What should I use to make the site? A friend of mine swears by Joomla and says that’s the way to build it. I’ve played around with Joomla a bit and to me it looks like more suited for big sites with content that gets updated very regularly, not a tiny static site.
Another thing with Joomla is that I haven’t found a way to modify the template.
I also have access to Dreamweaver, but I don’t know how to use it yet, but I want to learn.
Yeah, I’ll second Wordpress. I’d’ve seconded HTML because for a static site, you can really make it look unique rather than the relatively similar looks of all blog-based sites. (Don’t get me wrong, you can do great things with Wordpress, but I’ve yet to find a site by a non-professional developer or designer that doesn’t scream “HELLO! WORDPRESS SITE HERE!”)
But if ease of updating and adding pages, and having people comment on your pages or posts are what you’re after, Wordpress is an excellent, free and flexible solution. If you already have webspace and your host has Plesk or cPanel, most likely installation of Wordpress is a breeze, since both offer easy, one- or two-click installation applications (cPanel with softalicious or Fantastico, and Plesk with, um, well I forget what it’s called but it might just be its own application manager).
Joomla and Drupal would be overkill for your needs. Drupal is particularly flexible, but there’s no need to get in a locomotive if you’re just gonna cross the street. Wordpress’ll do what you need it to just fine, and there are kabillions of plugins (add-ons) to add new features to the basic setup.

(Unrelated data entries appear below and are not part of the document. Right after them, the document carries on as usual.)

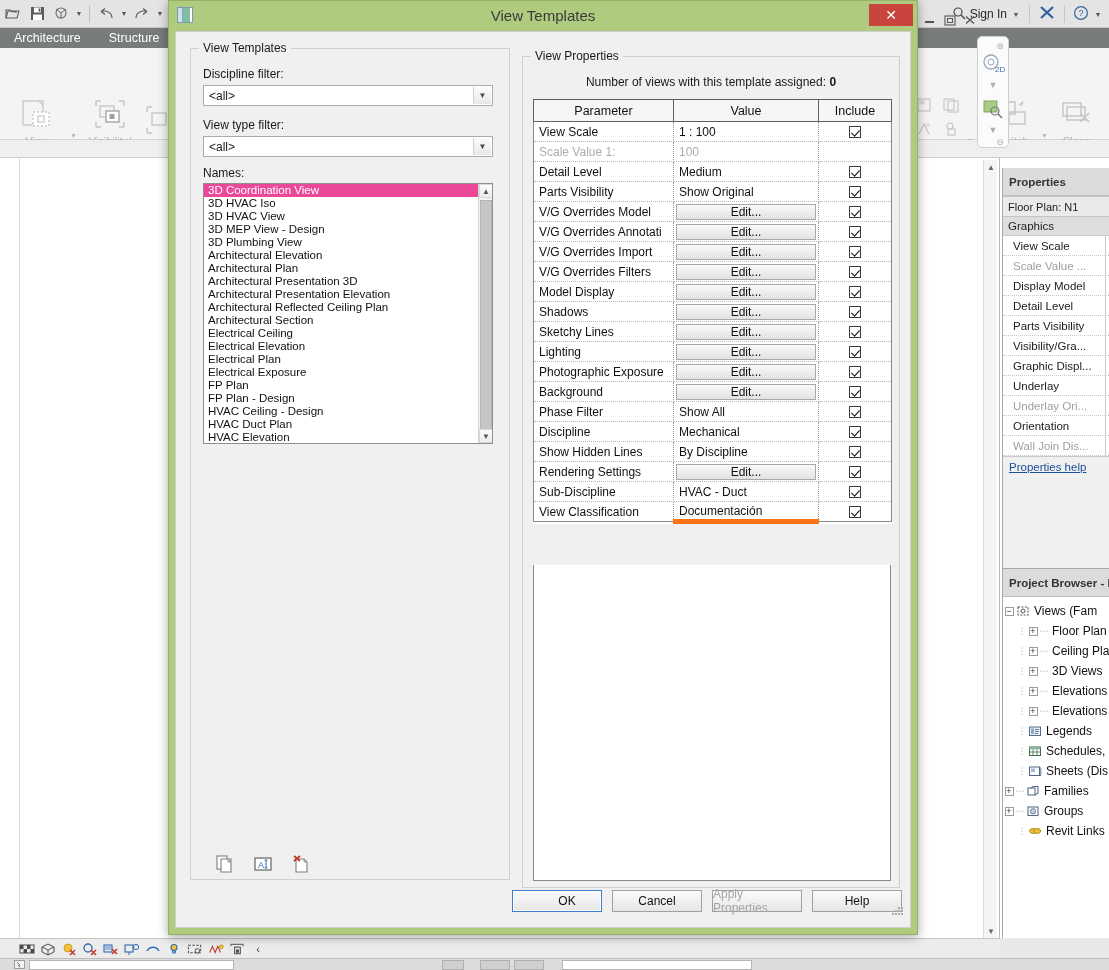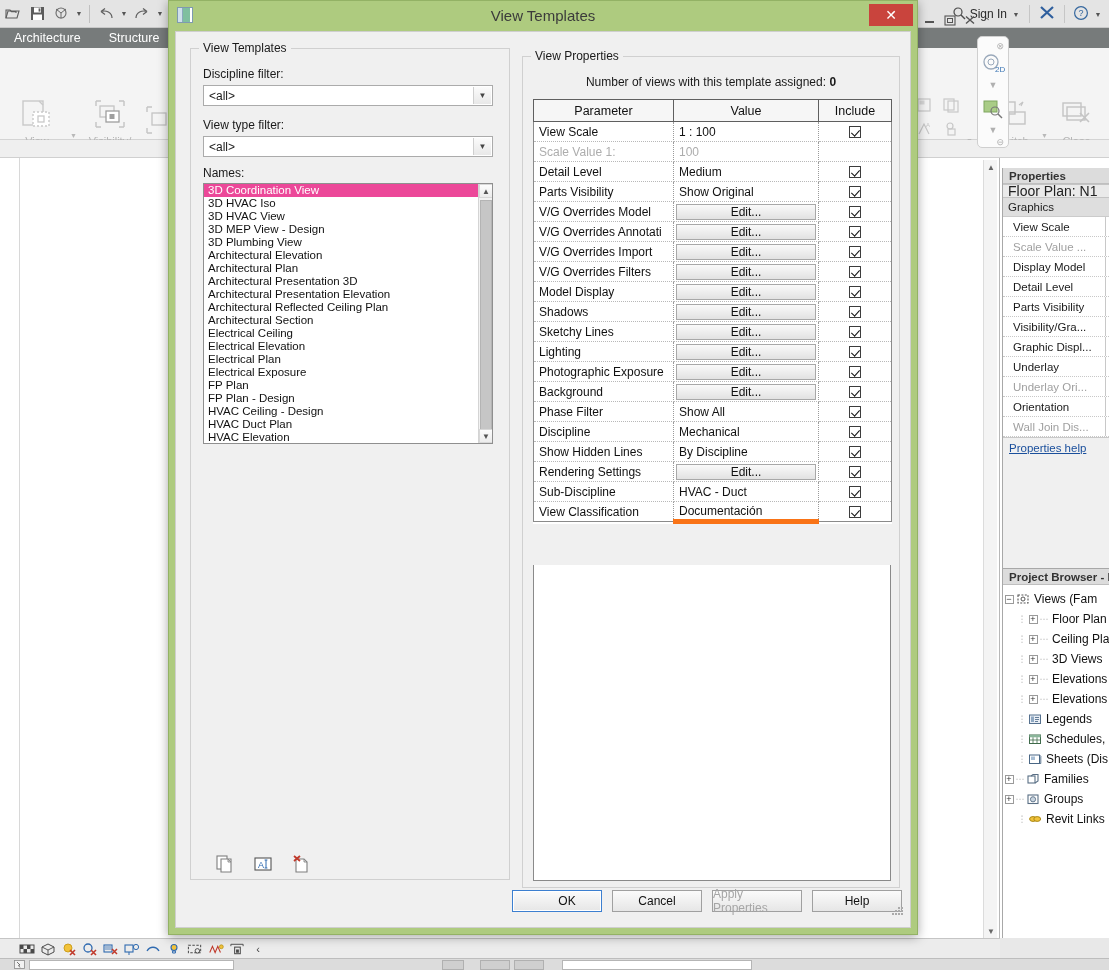--- a/index.html
+++ b/index.html
@@ -100,34 +100,34 @@
   }
   .nav-x { font-size: 9px; color:#b0b0b0; }
   .nav-div { width:22px; height:1px; background:#dcdcdc; margin: 2px 0;}
 
   
   .props-panel {
     position: absolute; left: 1002px; top: 168px; width: 107px; height: 400px;
     background: #f0f0f0; border-left: 1px solid #a8a8a8;
   }
   .panel-header {
-    height: 16px; background: #dcdcdc; border-bottom: 1px solid #bfbfbf;
+    height: 28px; background: #dcdcdc; border-bottom: 1px solid #bfbfbf;
     font-size: 11.5px; font-weight: bold; color: #333;
     display:flex; align-items:center; padding-left: 6px;
     overflow: hidden; white-space: nowrap;
   }
   .props-type-box {
     margin: 6px 4px; height: 62px; background:#fff; border:1px solid #c0c0c0;
     display:flex; align-items:center; gap:4px; padding: 4px;
   }
   .pt-icon { width: 54px; height: 50px; display:flex; align-items:center; justify-content:center;}
   .pt-label { font-size: 11.5px; color:#222; white-space:nowrap; overflow:hidden;}
   .props-instance {
-    height: 14px; background:#eaeaea; border:1px solid #c4c4c4; border-left:none; border-right:none;
-    font-size: 14px; color:#222; display:flex; align-items:center; padding-left:5px;
+    height: 21px; background:#eaeaea; border:1px solid #c4c4c4; border-left:none; border-right:none;
+    font-size: 11px; color:#222; display:flex; align-items:center; padding-left:5px;
     white-space:nowrap;
   }
   .props-group {
     height: 19px; background:#dedede; font-size:11.5px; color:#222;
     display:flex; align-items:center; padding-left:5px; border-bottom:1px solid #cbcbcb;
   }
   .prop-row {
     height: 20px; display:flex; align-items:center; font-size: 11.5px;
     border-bottom: 1px dotted #c8c8c8; background: #fff;
   }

One caution though: because of its popularity, Wordpress is always being attacked by hackers and spammers. So you want to make absolutely sure you keep it up-to-date with the multitude of security updates (which is pretty easy, as WP offers a fairly seamless upgrading process); to defend against comment spam, moderate your comments, use “nofollow” (an option in WP that adds a line to external links that makes your site less attractive to spammers, as it means these links won’t be indexed by search engines; spammers actually share lists of sites that don’t use “nofollow” and will go to town on 'em) and be sure to grab the akismet plugin (among other options which may have superceded akismet by now; it’s been a while since I last installed WP).
I’m shopping for a new CMS myself at the moment (I currently use a basic, non-database CMS that has fallen out of support).
I was convinced I would be switching to either Joomla or Drupal, but having tried both of those, I find them both vastly overcomplicated - I’m sure they can be used simply, and I’m sure there’s sound rationale behind each and every individual one of their features, extensions, etc, but the sum of all that means they’re really fiddly to get started with.
There are oodles of prebuilt free templates out there for them - but have you seen them? It’s like Geocities came back from the dead - every concievable clever little widget, bell and whistle has been vomited onto the page. Again, configuration can be applied so as to only use the bits you need, but again, fiddly, fiddly, fiddly.